> TO DO
Everything from the line containing "Crystal Outline Heart Earrings E736: 7 -> 6" to the last line of the data below should be copied word for word, and nothing else.

____

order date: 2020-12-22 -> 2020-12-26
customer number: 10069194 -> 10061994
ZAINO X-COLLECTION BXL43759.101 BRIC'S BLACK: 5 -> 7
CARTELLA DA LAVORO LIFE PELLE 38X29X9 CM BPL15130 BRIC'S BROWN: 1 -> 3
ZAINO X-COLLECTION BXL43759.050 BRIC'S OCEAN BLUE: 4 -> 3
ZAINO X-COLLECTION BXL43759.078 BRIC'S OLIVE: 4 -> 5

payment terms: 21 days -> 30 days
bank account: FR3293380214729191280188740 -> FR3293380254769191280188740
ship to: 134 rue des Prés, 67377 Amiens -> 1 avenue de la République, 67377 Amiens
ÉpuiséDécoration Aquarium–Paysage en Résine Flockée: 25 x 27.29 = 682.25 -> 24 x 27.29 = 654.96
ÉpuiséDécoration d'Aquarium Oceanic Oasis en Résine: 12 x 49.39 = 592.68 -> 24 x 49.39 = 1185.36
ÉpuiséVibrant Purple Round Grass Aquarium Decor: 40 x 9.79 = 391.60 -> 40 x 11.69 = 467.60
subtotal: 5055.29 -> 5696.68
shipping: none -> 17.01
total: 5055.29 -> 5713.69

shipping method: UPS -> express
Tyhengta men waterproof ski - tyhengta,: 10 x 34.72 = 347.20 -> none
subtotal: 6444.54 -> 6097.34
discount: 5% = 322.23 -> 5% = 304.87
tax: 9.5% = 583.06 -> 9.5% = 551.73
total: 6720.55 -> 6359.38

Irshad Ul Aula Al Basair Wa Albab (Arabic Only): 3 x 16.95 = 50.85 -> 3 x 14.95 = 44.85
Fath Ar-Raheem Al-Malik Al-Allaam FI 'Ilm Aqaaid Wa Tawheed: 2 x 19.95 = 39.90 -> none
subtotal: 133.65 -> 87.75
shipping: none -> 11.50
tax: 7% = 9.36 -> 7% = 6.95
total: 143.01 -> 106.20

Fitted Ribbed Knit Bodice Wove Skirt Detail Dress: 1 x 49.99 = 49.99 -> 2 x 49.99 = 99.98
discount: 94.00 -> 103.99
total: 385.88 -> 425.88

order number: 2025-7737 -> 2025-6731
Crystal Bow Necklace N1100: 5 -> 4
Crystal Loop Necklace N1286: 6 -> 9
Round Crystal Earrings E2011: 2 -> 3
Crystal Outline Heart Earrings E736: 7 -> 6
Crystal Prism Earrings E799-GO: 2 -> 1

____

> YOUR SOLUTION
Crystal Outline Heart Earrings E736: 7 -> 6
Crystal Prism Earrings E799-GO: 2 -> 1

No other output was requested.